Welcome to our world, abled people.
You are likely new here — this world of modifying and accommodating what you do each day and how you do it. Welcome to this disorienting space — the zip code occupied by disabled people like me and those of us living with chronic illnesses.
Whenever you’ve visited us here before, you’ve left as soon as you can. “Get well soon,” your cards say, even when we both know I’ll never meet your definition of well. You cheer when a disabled person with limited mobility walks down an aisle, but when we don’t walk, you’re no longer around. You say you want disabled people welcomed in the church, but if you mean that, then why aren’t you fighting for the Americans with Disabilities Act to be updated to include religious institutions? You probably didn’t know churches fought strongly to be excluded from ADA requirements until a disabled person told you about it. Our culture erases disability from our collective history and doesn’t even notice where our stories are missing.
During this pandemic, you’re farming for face masks, the N95 kind we need and hospitals use, and hospital gowns, too without noticing you’ve picked the field dry. Or maybe you’ve noticed but don’t care that a empty field endangers our health and the wellbeing of the medical professionals from whom you’ll want attention from if you get sick. You’ve ransacked other supplies, like the alcohol wipes some of us use for equipment changes and I use for weekly injections. You’re packing grocery stores to hoard items so it’s impossible to shop without close proximity to a hundred people or more — something so dangerous for us that stores are beginning to offer us specific times to shop and allowing you to continue shopping whenever you choose. Because of illness or disability, many of us regularly use grocery delivery services, but abled people are flooding them so much that the people who need them can’t access delivery times as needed or at all. The free market works fine, with some inconveniences, for you, while we’re disadvantaged. You’re shrugging off social distancing, deciding certain risks are worth it without realizing your acceptance of risk for you is volunteering death for us.
And we are dying.
Those of us most vulnerable have been sounding alarms for a while now. I pulled my children from school — one with HIV, one with cerebral palsy, and two with asthma, all high-risk categories according to the CDC — before my district or state made any decisions. We stopped attending church and small groups back in January because we saw the signs.
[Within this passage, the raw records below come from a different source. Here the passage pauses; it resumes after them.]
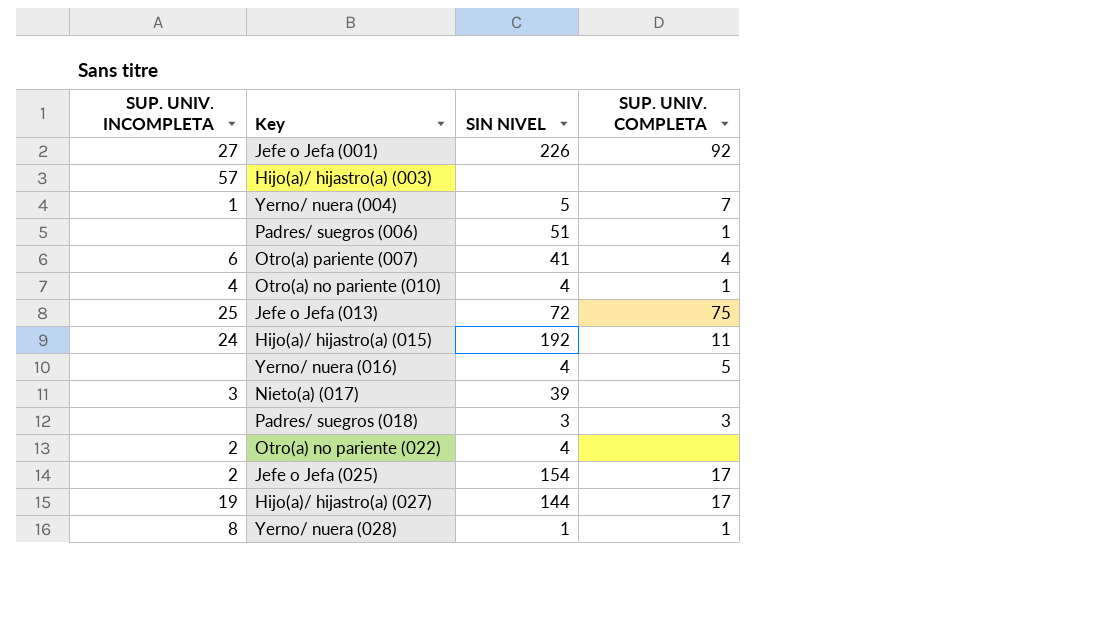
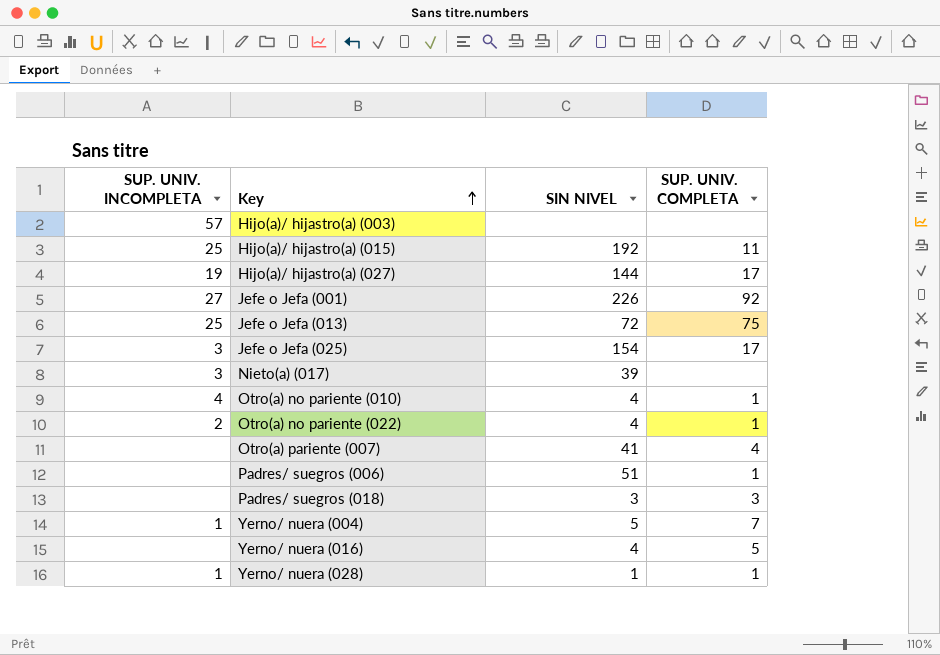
row order: none -> Key ascending
Hijo(a)/ hijastro(a) (015) | SUP. UNIV. INCOMPLETA: 24 -> 25
Jefe o Jefa (025) | SUP. UNIV. INCOMPLETA: 2 -> 3
Otro(a) no pariente (022) | SUP. UNIV. COMPLETA: none -> 1
Otro(a) pariente (007) | SUP. UNIV. INCOMPLETA: 6 -> none
Yerno/ nuera (028) | SUP. UNIV. INCOMPLETA: 8 -> 1

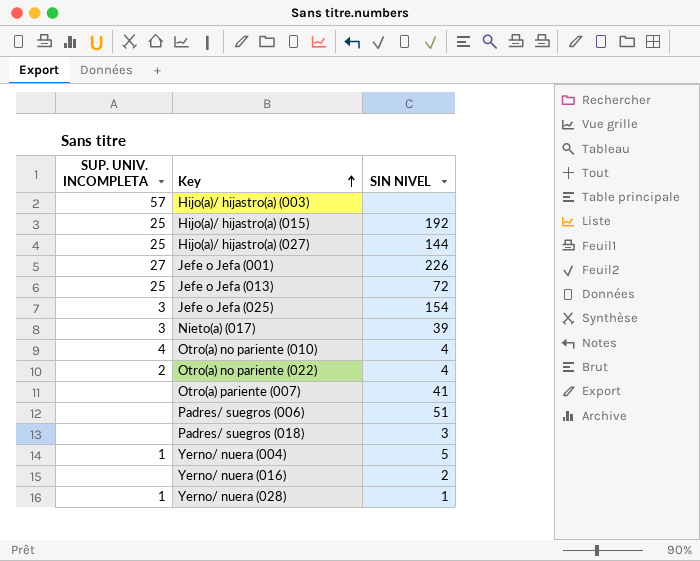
column SUP. UNIV. COMPLETA | position: 4 -> none
Hijo(a)/ hijastro(a) (027) | SUP. UNIV. INCOMPLETA: 19 -> 25
Yerno/ nuera (016) | SIN NIVEL: 4 -> 2

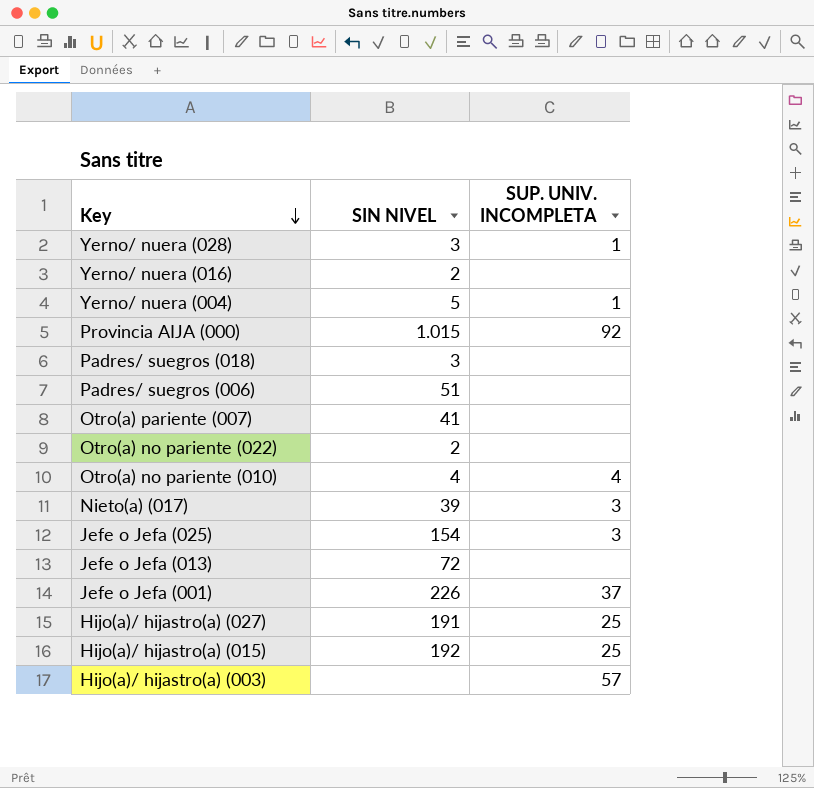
row order: Key ascending -> Key descending
column SUP. UNIV. INCOMPLETA | position: 1 -> 3
Yerno/ nuera (028) | SIN NIVEL: 1 -> 3
row Provincia AIJA (000): none -> 1.015 | 92
Otro(a) no pariente (022) | SIN NIVEL: 4 -> 2
Otro(a) no pariente (022) | SUP. UNIV. INCOMPLETA: 2 -> none
Jefe o Jefa (013) | SUP. UNIV. INCOMPLETA: 25 -> none
Jefe o Jefa (001) | SUP. UNIV. INCOMPLETA: 27 -> 37
Hijo(a)/ hijastro(a) (027) | SIN NIVEL: 144 -> 191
But we have been called dramatic well before our local communities and government at all levels started to realize that reacting to this pandemic promptly wouldn’t be an overreaction.
Sure, you’re frustrated that our president brushed this virus off at first but, when we spoke, you brushed it off when we knew it was an impending crisis. You didn’t listen. Or maybe your othering of those of us with chronic illnesses and disabilities has been so complete that our voices aren’t in your circles in the first place. Maybe this is the result of your performative inclusion, welcoming everyone to the table without noticing your table is inaccessible, without acknowledging that you really mean “all abled and healthy people are welcome at our table.”
Right now, I hear you talking about how the lives of vulnerable people are valuable. That’s a start. But we need to be valued.
We’re the canaries in the mine, sensing the danger before it comes, and I hope for all of us that next time you’ll listen sooner. Maybe we can all learn the words of Philippians 2:4, to not only look to our own interested but also to the interests of others, or Jesus’s command to love our neighbor as ourselves.
This virus has tanked our economy, but even so, disabled people are some of the hardest hit among us. To be disabled is to be poor. “But they’re always so happy,” you say about my most conspicuously disabled child, because casting us as happy makes you feel better. How could we be poor if we’re so happy? But to be human is to have a full range of emotions. Labeling us with only one feeling is dehumanizing, but it’s more dehumanizing to review the statistics showing disabled people who require accommodations to work are three times more likely to live in poverty with a more than 60 percent gap in employment rates. You can share stories of exceptions, but the norm is that poor people are more likely to develop chronic illnesses and people with chronic illnesses are more likely to be poor.
We’ve fought for so many of the rights that you are enjoying today. Disabled people fought for the right to accommodation of working remotely. Students are getting online educational access that disabled people have requested for years — often met with rejection — because disabled students fought for this option. You have what you have in this upside-down world because of us. Is it too much to ask that you make choices for us to have life? Would it be too much if my reason was only our shared humanity rather than what we’ve done for you?
We disabled and chronically ill people can humble ourselves to help you in your journey through our homeland if you can humble yourself to realize that we aren’t only the least of these but also the teachers and prophets.
I refuse to wrap sharp truths in soft blankets to make them easier for abled people to carry anymore. I’ve had to live it, you’re learning to live it, and padding the discomfort is performative at best. You’re here, in this land of change and uncertainty, and you need to see that we already lived here. You’re here, and you’re acting like abled colonialists. But this land is our land.
When the worst of this is over, you’ll go home to a world that has historically ignored us, and you’ll have a choice. Abled people can choose to remain rooted in the ableist nationalism that declares life, liberty, and the pursuit of happiness for only those who look, think, move, hear, see, and process information like you do. Meanwhile, we will continue to know our survival relies on your survival, so we will always be for you.
Someday I’m hoping you will also be for us.